PHOSGENE IS USED IN industry widely and has potential use as a chemical weapon. In this paper, its chemistry, uses and effects will be reviewed.
CHEMISTRY
Phosgene (COCl2) was first synthesised by Davy in 1812 from carbon monoxide, chlorine and activated charcoal in the presence of sunlight. At room temperature and normal atmospheric pressure, phosgene is a colourless, non-flammable, highly toxic gas with an odour like musty hay in low concentrations1. In high concentrations, it is pungent and irritating. As a gas it is heavier than air and only slightly soluble in water.
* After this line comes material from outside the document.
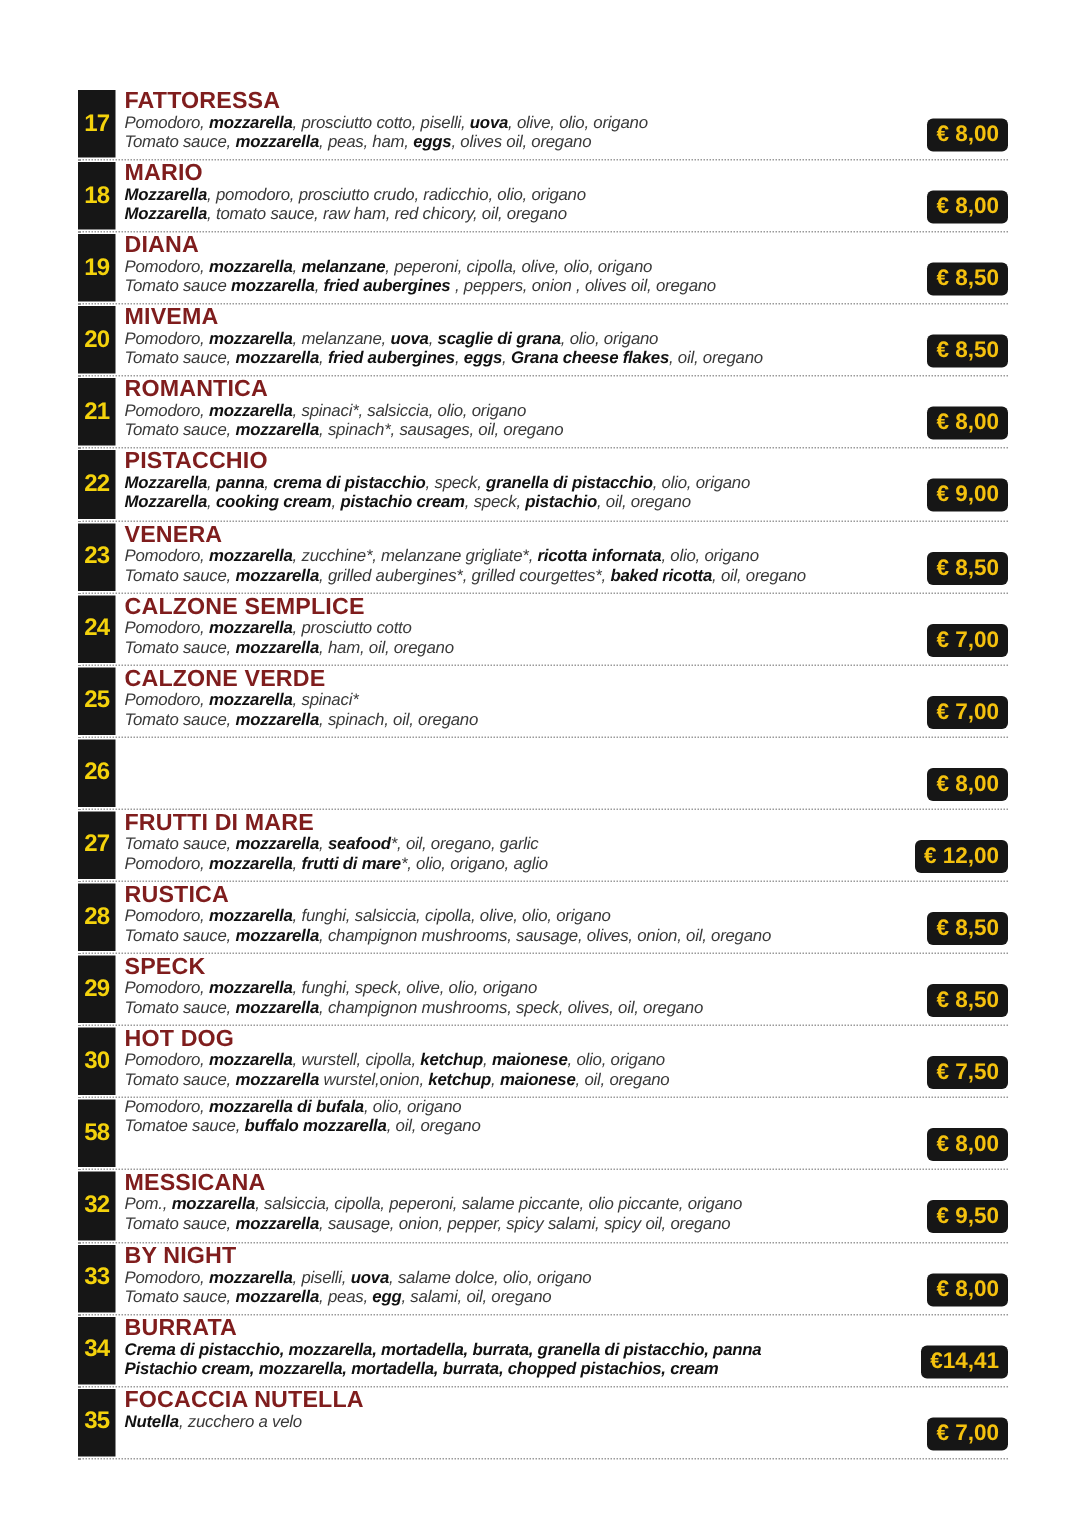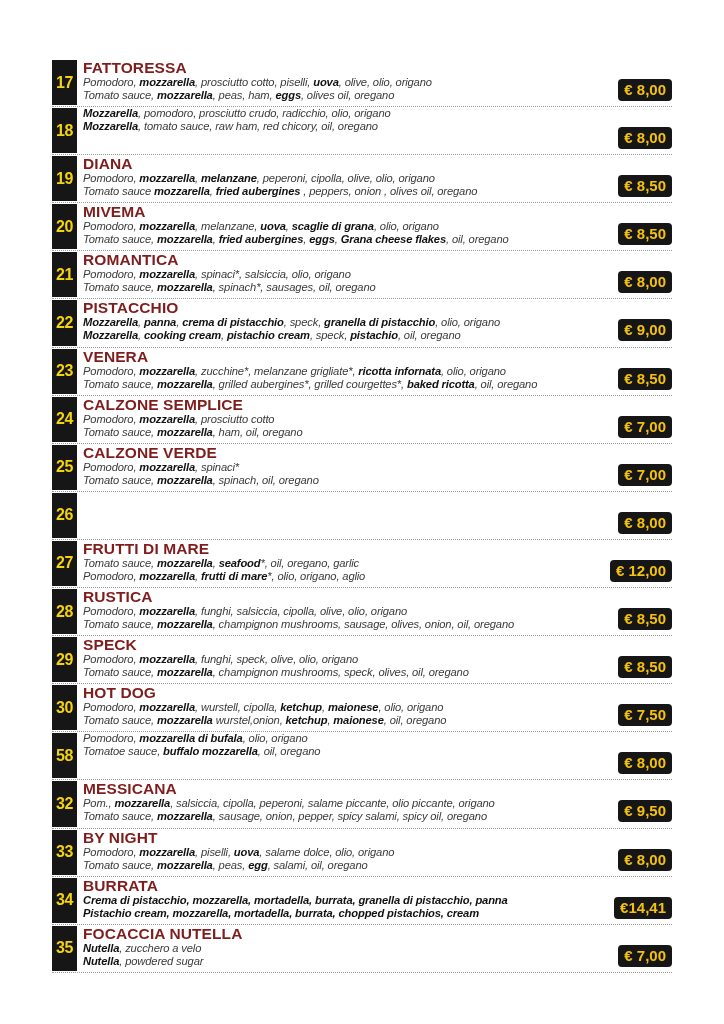"MARIO" div.title { html: none -> <div>MARIO</div> }
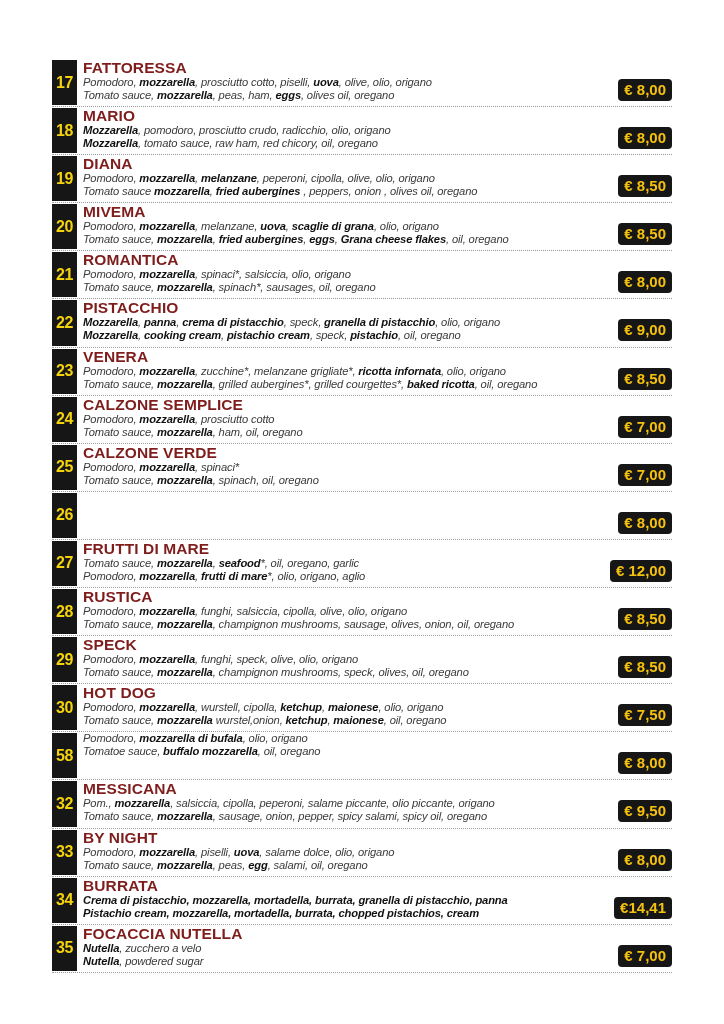"Nutella, powdered sugar" div.line { html: <div><b>Nutella</b><span>, powdered sugar</span></div> -> none }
Phosgene is readily liquefied to a light-yellow liquid and may be shipped in steel cylinders2.
Phosgene’s recommended Threshold Limit Value (TLV) is 0.1 ppm (0.4 mg.m3).
Diller3 notes the following concentration-effect relationships in reference to phosgene.
- perception of odour > 0.4 ppm
- recognition of odour > 1.5 ppm
- signs of irritation in eyes, nose, throat and bronchi > 3 ppm
- beginning of lung damage > 30ppm clinical pulmonary oedema > 150 ppm Phosgene’s molecular pathology was initially thought to exclusively be the result of the action of HCI, produced by the aqueous hydrolysis of the inhaled gas.
COCL2 + H20 C02 + 2HCI
Diller3 notes, however, that this theory has been abandoned for a number of reasons:
- Phosgene is about 800 times more toxic than equivalent amounts of HCI. The small amounts of HCI produced are easily buffered by the lung tissue.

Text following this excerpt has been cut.